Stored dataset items
——————

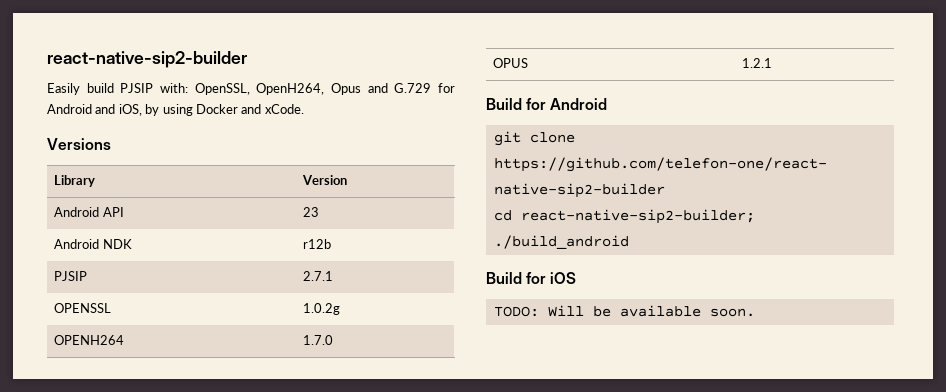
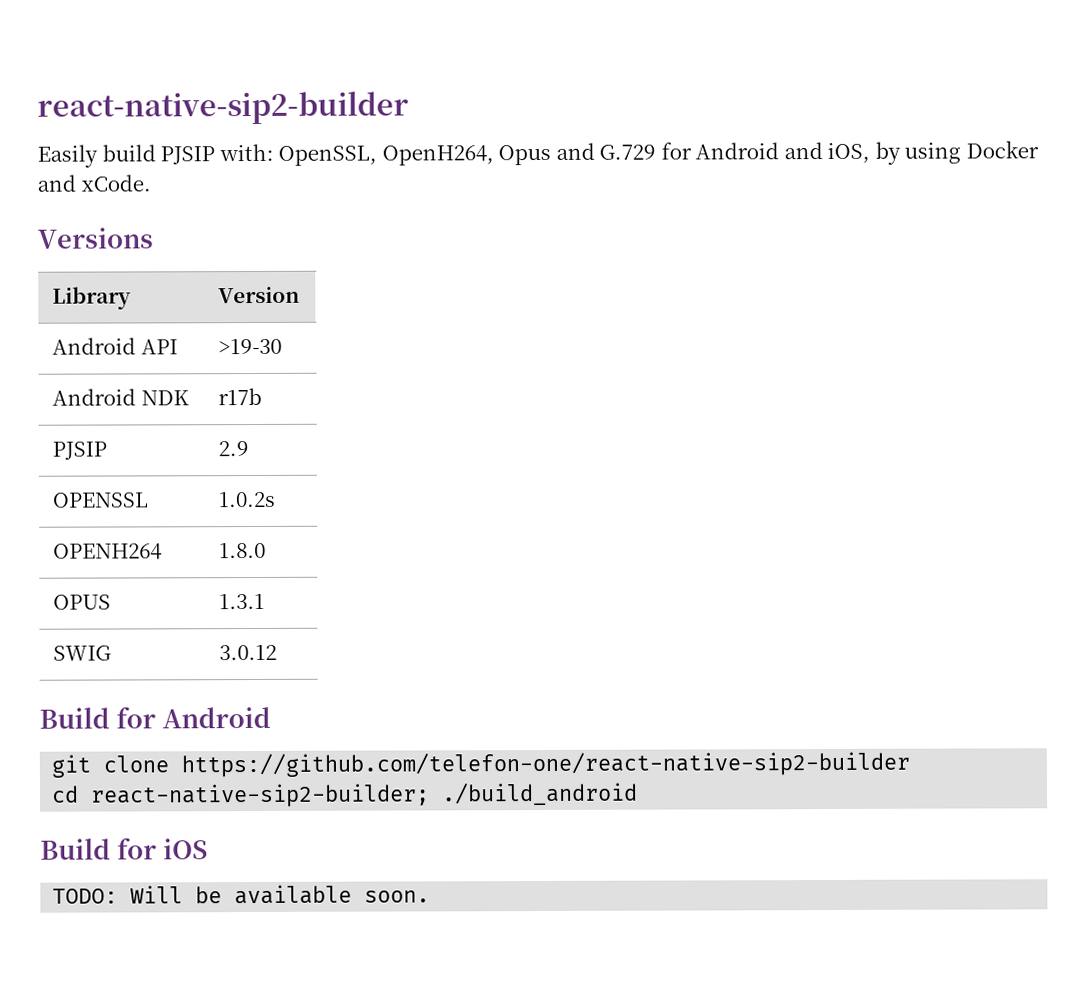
- Android API | 23
+ Android API | >19-30
- Android NDK | r12b
+ Android NDK | r17b
- PJSIP | 2.7.1
+ PJSIP | 2.9
- OPENSSL | 1.0.2g
+ OPENSSL | 1.0.2s
- OPENH264 | 1.7.0
+ OPENH264 | 1.8.0
- OPUS | 1.2.1
+ OPUS | 1.3.1
+ SWIG | 3.0.12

——————

:: YOUR OBJECTIVE ::
Now write out the data word for word, skipping every picture in it.

:: SOLUTION TO THIS TASK ::
- Android API | 23
+ Android API | >19-30
- Android NDK | r12b
+ Android NDK | r17b
- PJSIP | 2.7.1
+ PJSIP | 2.9
- OPENSSL | 1.0.2g
+ OPENSSL | 1.0.2s
- OPENH264 | 1.7.0
+ OPENH264 | 1.8.0
- OPUS | 1.2.1
+ OPUS | 1.3.1
+ SWIG | 3.0.12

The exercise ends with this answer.